From the OHSU School of Nursing, Monmouth Campus, the Golden Lamp Award is based on the American Nurses Association Code for Professional Nurses and the Florence Nightingale Pledge. It is given in recognition of exemplary demonstration of scholarship, leadership, professional commitment, innovative contributions and humanitarian ideals.
OHSU School of Nursing’s Golden Lamp Award winner Janine Egan ’18 may be a transplant from California, but she caught the Oregon bug eight years ago and plans to remain here after graduation. The degree will be her third, and it’s the starting point of what she calls “a second career of sorts.”
Egan, a native of Manteca, earned a bachelor’s degree in biology at CSU – Stanislaus before moving to Corvallis to get her teaching master’s from Oregon State University. Not too far into that program, she knew a high school biology classroom was not where she wanted to spend her career. Still, she finished the program and taught as a substitute for a while. She finally found her passion while working at an assisted living facility.
“I absolutely fell in love with the residents,” she recalled. “I wanted to do more than just the caretaker role. My love for education and my love for science and my love for caregiving—nursing just was the perfect fit for me.”
Egan, 35, applied to Oregon Health & Science University’s nursing school and was happy to be placed at the Monmouth campus, which is close to her Corvallis home. She’d been prepared to commute to Portland every day if necessary.
For the last year of her program, she’s been doing clinicals—the hands-on experience nursing programs require of their students—in Springfield. After graduation, she’d like to work in a non-acute setting, ideally in a position that includes an education and prevention focus.
“I have a special passion for working with older adults,” she said. Part of her coursework has included a gerontology program that she had to apply to be in.

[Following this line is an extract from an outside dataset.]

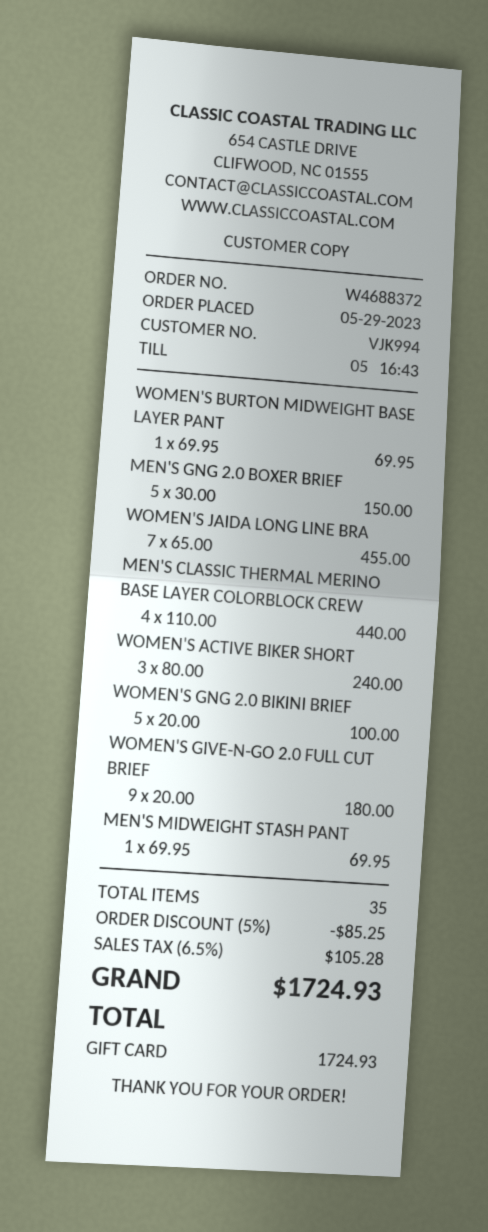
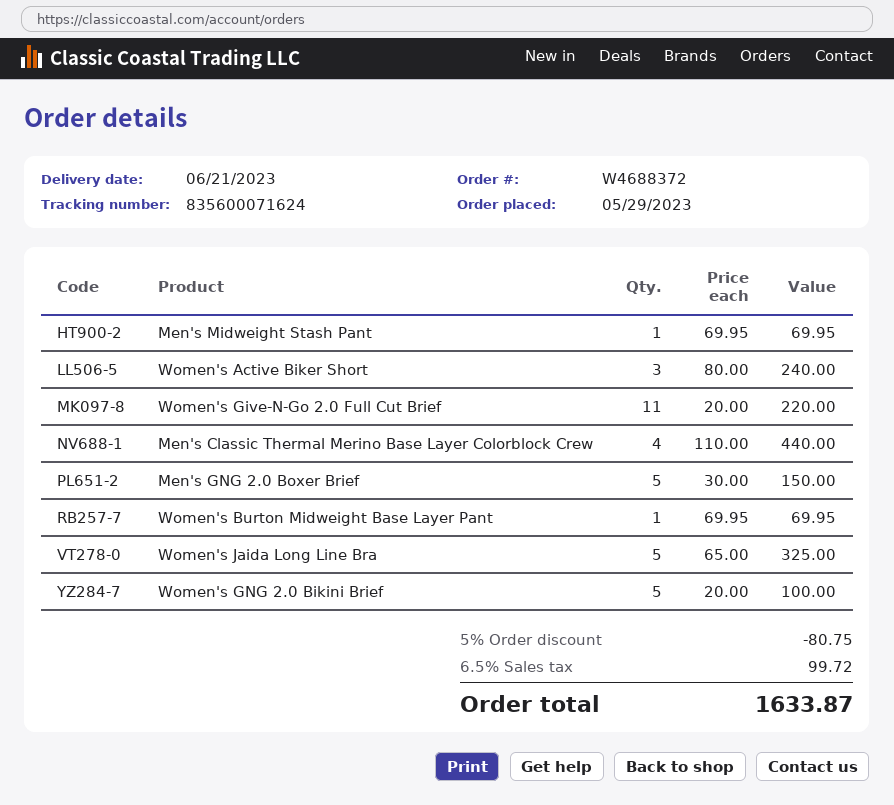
WOMEN'S JAIDA LONG LINE BRA: 7 x 65.00 = 455.00 -> 5 x 65.00 = 325.00
WOMEN'S GIVE-N-GO 2.0 FULL CUT BRIEF: 9 x 20.00 = 180.00 -> 11 x 20.00 = 220.00
discount: 5% = 85.25 -> 5% = 80.75
tax: 6.5% = 105.28 -> 6.5% = 99.72
total: 1724.93 -> 1633.87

Egan touts the OHSU Monmouth campus faculty for helping her succeed. “I could not have asked for more support during this journey,” she said. “In fact, after I graduate, I’ll be sad to lose that support.”

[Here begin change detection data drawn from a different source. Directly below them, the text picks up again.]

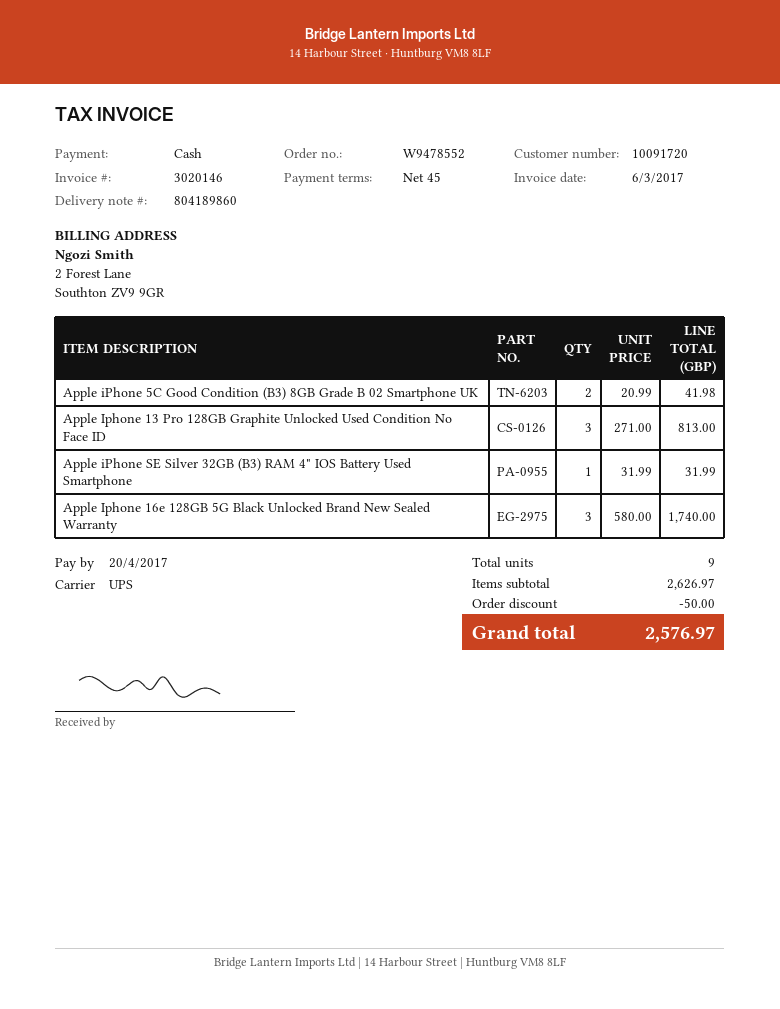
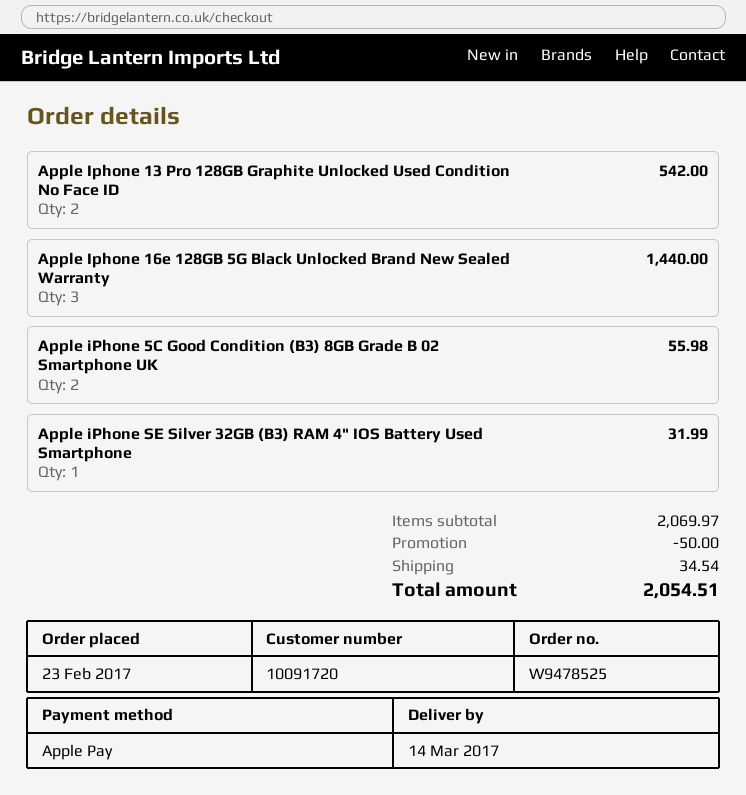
order number: W9478552 -> W9478525
payment method: cash -> Apple Pay
Apple iPhone 5C Good Condition (B3) 8GB Grade B 02 Smartphone UK: 2 for 41.98 -> 2 for 55.98
Apple Iphone 13 Pro 128GB Graphite Unlocked Used Condition No Face ID: 3 for 813.00 -> 2 for 542.00
Apple Iphone 16e 128GB 5G Black Unlocked Brand New Sealed Warranty: 3 for 1740.00 -> 3 for 1440.00
subtotal: 2626.97 -> 2069.97
shipping: none -> 34.54
total: 2576.97 -> 2054.51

She also recalls hours spent in the Hamersly Library during her sophomore year, where the sta helped her navigate the sea of study rooms, electronics and other resources available to students.

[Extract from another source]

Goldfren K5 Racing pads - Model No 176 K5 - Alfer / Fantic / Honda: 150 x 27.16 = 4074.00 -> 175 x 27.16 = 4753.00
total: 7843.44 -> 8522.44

She and her boyfriend, who moved with her from California, plan to stay in Corvallis, where Egan’s mother and a brother
live as well. They like the safe neighborhoods and welcoming feeling they get in Oregon compared with the region east of the Bay Area that they came from.
Egan is happy to share some advice for other students—both recent high school graduates and non-traditional students like herself—about succeeding in college.
“Remember the big picture of what drove you to get into nursing,” she said. “When you get overwhelmed with courses or grades, keep your goals in mind. My goal was to become someone who helps people get the care they need. That’s what drove me.”